There are two main types of popularity engine: Social bookmarking applications and collaborative filters. Social bookmarking applications, such as del.icio.us, value resources on the basis of individuals "saving" links to them. Users have individual collections of links, and those links acquire value when many individuals save them. Collaborative filters, such as Digg, are a little different: Users submit links for collective review, and the links acquire value based on a voting system of some kind.
The difference is important, because the types of content collected tend to be different. Social bookmarking sites tend to value resources of lasting value that users want to be able to find again, and collaborative filters tend to favor resources of short-term interest, such as timely news, and one-time interest, such as funny videos.
Marketplaces are about the exchange of goods and services, and information about good and services, among people.
The emerging marketplace is not about e-commerce web sites per se. We work on plenty of e-com sites, and I love them. But what we learn over and over again in the usability lab is that real people, especially making a purchase decision that involves more than a few bucks, use many web sites to gather information. There's a complex web ecosystem that supports purchase decisions, and strategists for individual web sites need to understand those ecosystems to plan effectively.
The new marketplace is about more than the site, more than the message, more than the differentiating feature. The marketplace is a cluster of interrelated sites, and the seller is regarded with what can only be described as a healthy suspicion. Caveat emptor is the online rule, but the news is that the emptor has some serious caveats to pay attention to. Customer reviews on sellers' sites are a new norm, and expert reviews from third-party sites play a critical role, especially for complex or technical products. And beyond expertise, trusted relationships are key information sources.
So transactional sites matter, but in a new way: The seller / manufacturer is regarded as having authoritative factual information about the product, but the expert or the existing customer is regarded as having the authoritative opinion or valuation about the product. And the closer the relationship, the more trusted the opinion. Get used to it.
But don't just get used to it, learn to facilitate it: If you've got a great product, you want people to know. If you don't, find a new job.
There's plenty of gray area between these types I'm putting forward. In fact, you might even say social space on the web is mostly gray area--and the overlap among types seems to be increasing rather than decreasing as the large sites add features. It's more and more common for social media sites to include communities (e.g., groups on Flickr), for social networks to include media hosting, (e.g. MySpace videos), and even for popularity engines to include blogs (e.g. Newsvine's "greenhouse"). People instant message links to product views, solicit advice from their contact lists, and so on.

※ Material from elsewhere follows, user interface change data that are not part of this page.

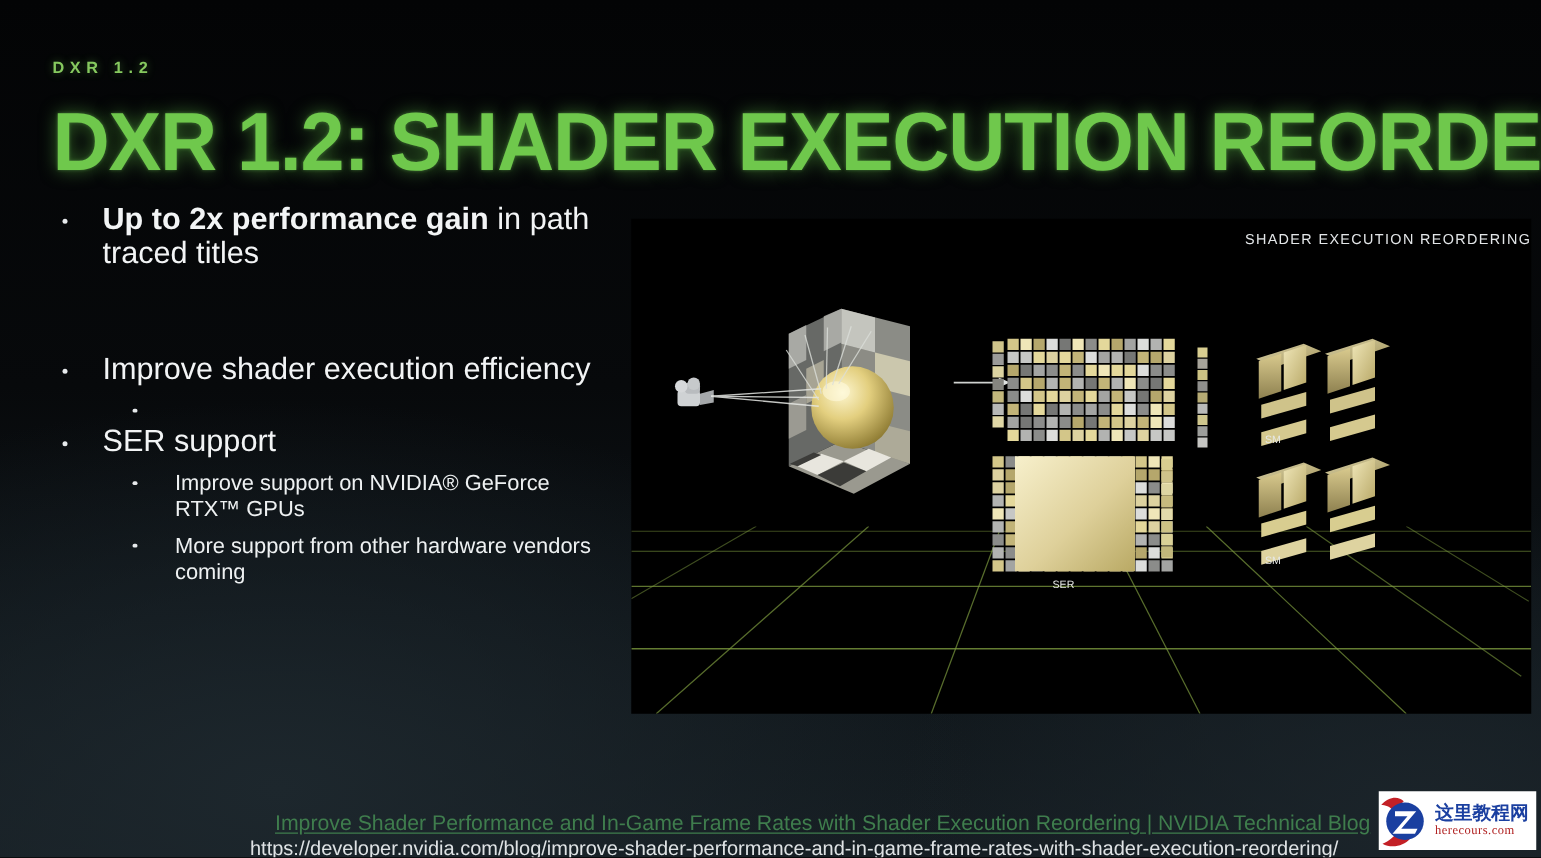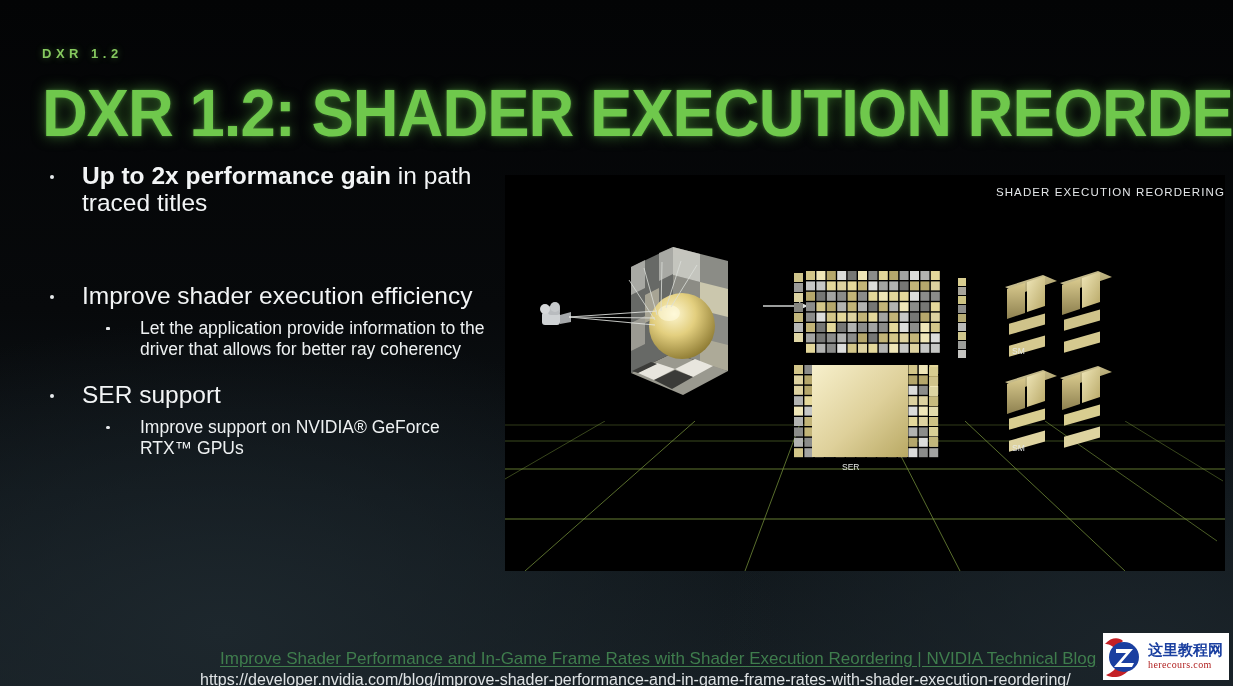--- a/index.html
+++ b/index.html
@@ -203,10 +203,6 @@
     </div>
     <div class="b2">
       <span class="dot"></span>
-    </div>
-    <div class="b2">
-      <span class="dot"></span>
-      <span>Let the application provide information to the driver that allows for better ray coherency</span>
     </div>
 
     <div class="b1-gap2"></div>

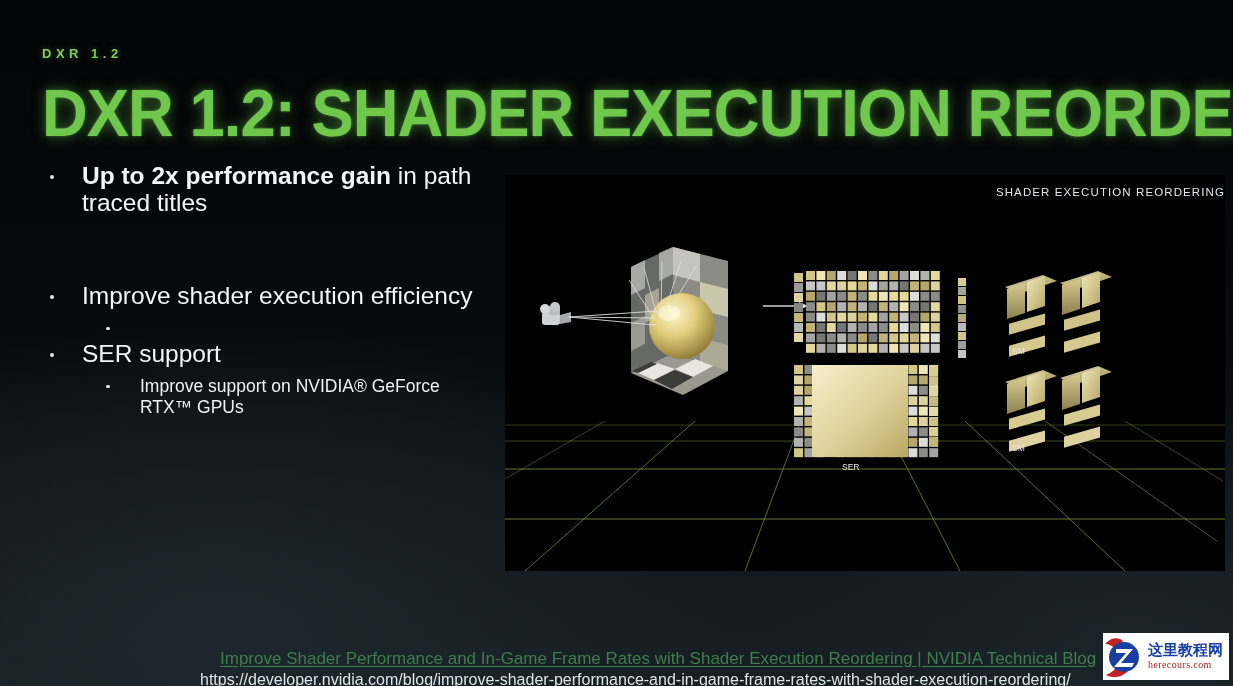--- a/index.html
+++ b/index.html
@@ -214,6 +214,10 @@
     <div class="b2">
       <span class="dot"></span>
       <span>Improve support on NVIDIA® GeForce RTX™ GPUs</span>
+    </div>
+    <div class="b2">
+      <span class="dot"></span>
+      <span>More support from other hardware vendors coming</span>
     </div>
 
   </div>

You might even say the gray areas between sites and between types of sites hold the real opportunities for marketers to develop services that matter, create value, and drive engagement.

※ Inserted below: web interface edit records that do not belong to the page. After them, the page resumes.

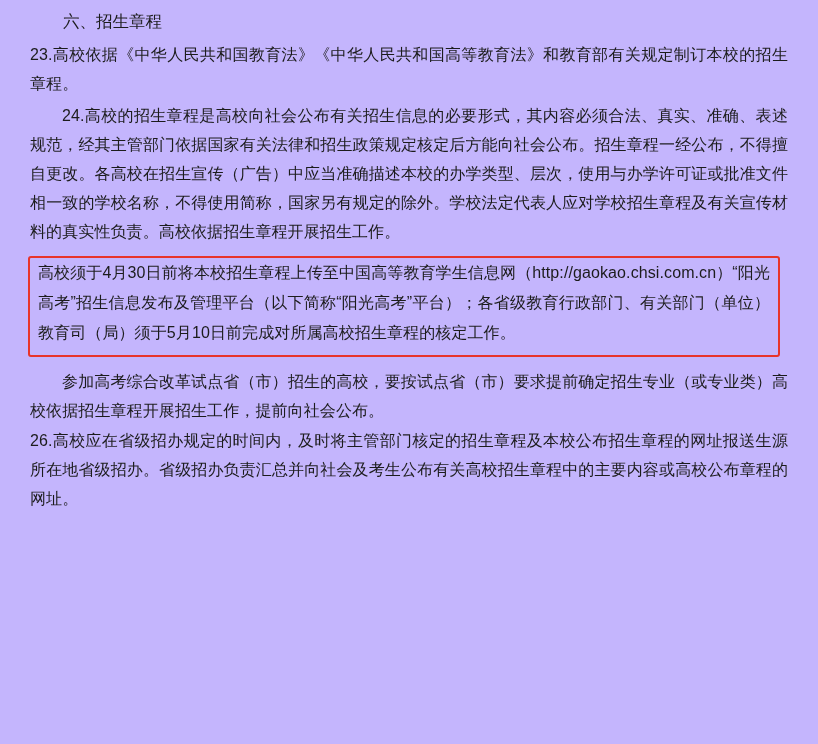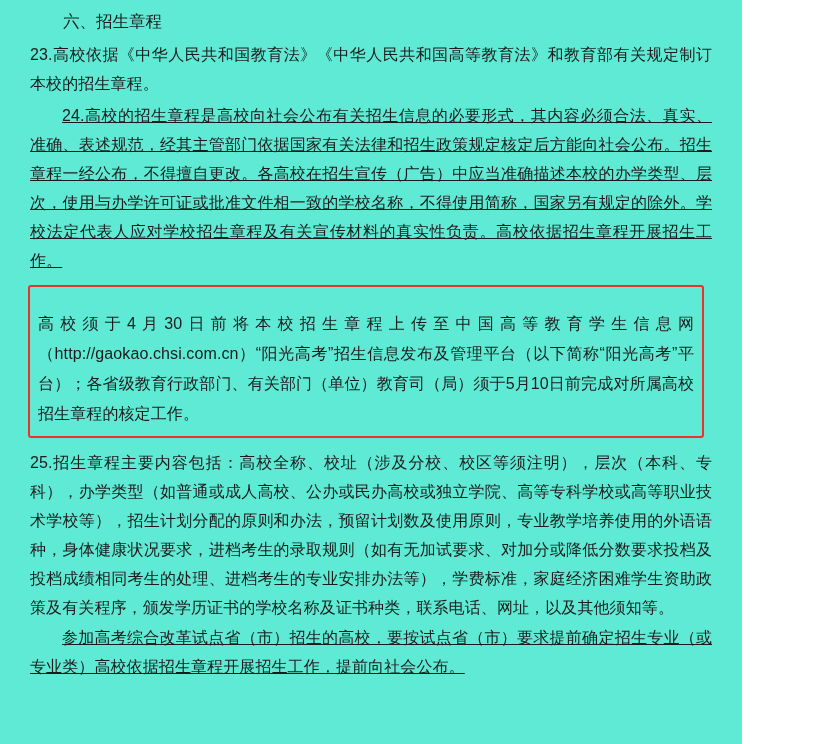--- a/index.html
+++ b/index.html
@@ -16,11 +16,11 @@
   }
   .page {
     position: relative;
-    width: 742px;
+    width: 818px;
     height: 744px;
     box-sizing: border-box;
     padding: 6px 30px 0 30px;
-    background: #5eead4;
+    background: #c4b5fd;
   }
   .para {
     font-size: 16px;

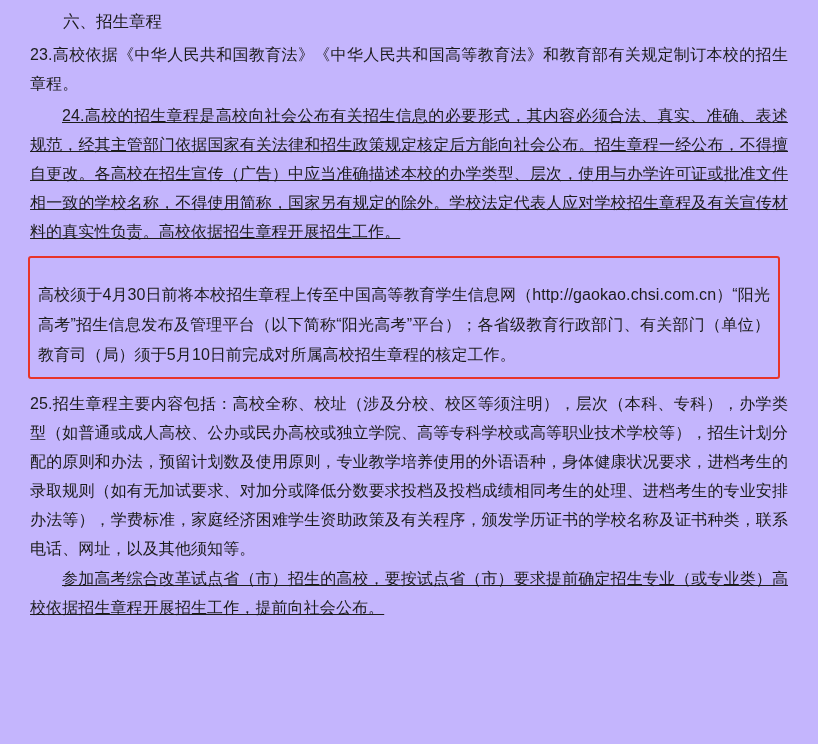--- a/index.html
+++ b/index.html
@@ -33,7 +33,6 @@
   }
   .indent {
     text-indent: 2em;
-    text-decoration: underline;
   }
   .noindent {
     text-indent: 0;

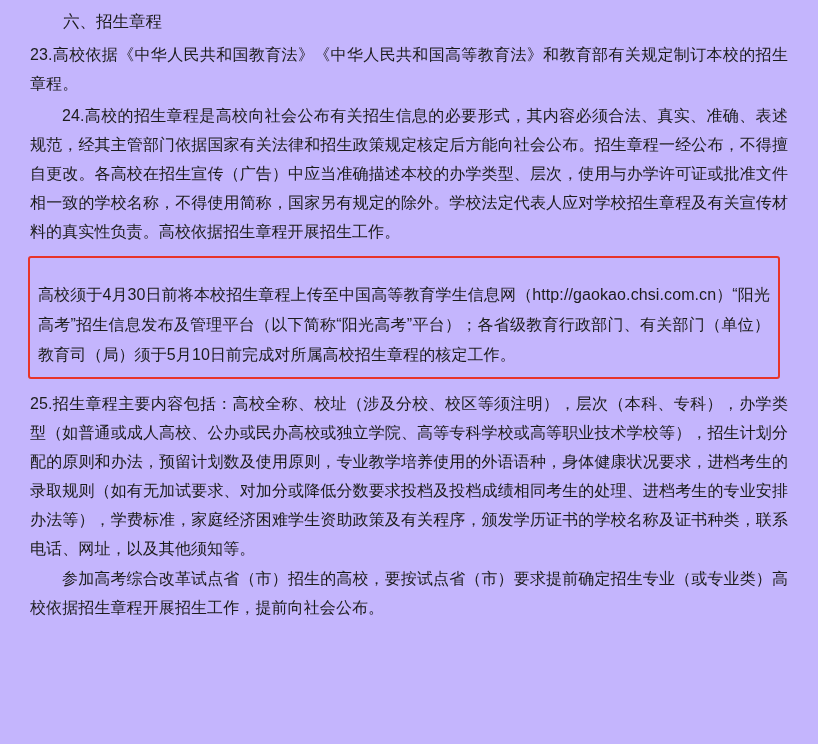--- a/index.html
+++ b/index.html
@@ -48,7 +48,7 @@
     position: relative;
     border: 2.5px solid #e8342a;
     border-radius: 3px;
-    padding: 22px 8px 7px 8px;
+    padding: 0 8px 7px 8px;
     margin: 10px 8px 10px -2px;
     box-sizing: border-box;
   }

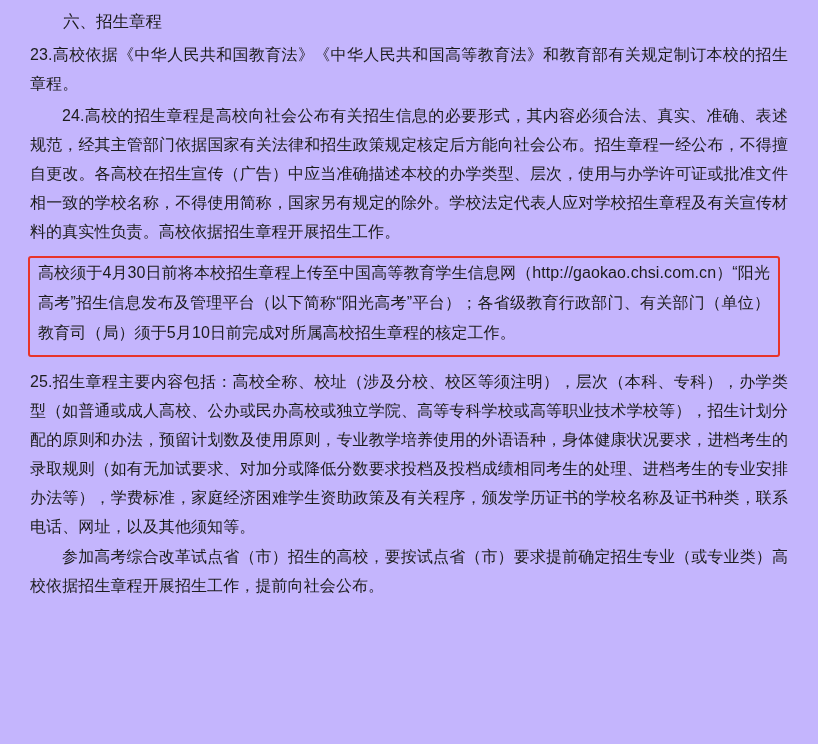--- a/index.html
+++ b/index.html
@@ -75,7 +75,6 @@
     <p class="para noindent">高校须于4月30日前将本校招生章程上传至中国高等教育学生信息网（http://gaokao.chsi.com.cn）“阳光高考”招生信息发布及管理平台（以下简称“阳光高考”平台）；各省级教育行政部门、有关部门（单位）教育司（局）须于5月10日前完成对所属高校招生章程的核定工作。</p>
   </div>
 
-  <p class="para noindent">25.招生章程主要内容包括：高校全称、校址（涉及分校、校区等须注明），层次（本科、专科），办学类型（如普通或成人高校、公办或民办高校或独立学院、高等专科学校或高等职业技术学校等），招生计划分配的原则和办法，预留计划数及使用原则，专业教学培养使用的外语语种，身体健康状况要求，进档考生的录取规则（如有无加试要求、对加分或降低分数要求投档及投档成绩相同考生的处理、进档考生的专业安排办法等），学费标准，家庭经济困难学生资助政策及有关程序，颁发学历证书的学校名称及证书种类，联系电话、网址，以及其他须知等。</p>
 
   <p class="para indent">参加高考综合改革试点省（市）招生的高校，要按试点省（市）要求提前确定招生专业（或专业类）高校依据招生章程开展招生工作，提前向社会公布。</p>
 

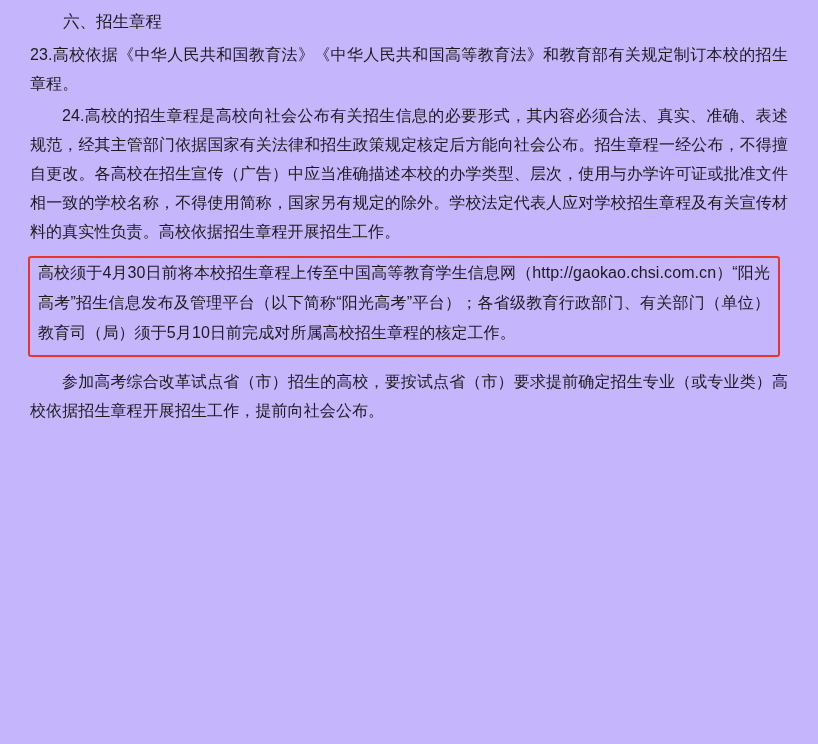--- a/index.html
+++ b/index.html
@@ -79,6 +79,7 @@
   <p class="para indent">参加高考综合改革试点省（市）招生的高校，要按试点省（市）要求提前确定招生专业（或专业类）高校依据招生章程开展招生工作，提前向社会公布。</p>
 
 
+  <p class="para noindent">26.高校应在省级招办规定的时间内，及时将主管部门核定的招生章程及本校公布招生章程的网址报送生源所在地省级招办。省级招办负责汇总并向社会及考生公布有关高校招生章程中的主要内容或高校公布章程的网址。</p>
 
 </div>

But I think it's still useful to think about think about these sites in terms of types, mostly as a way of focusing attention on the features you care about. Because while these things are not necessarily strictly distinct as types of site, they are distinct in terms of their uses.
Marketers wanting to engage with the social web need to know the differences in order to engage in ways that meet goals. To me, this is the essence of strategy: Know precisely what you want to accomplish, and craft approaches that rigorously focus on accomplishing it.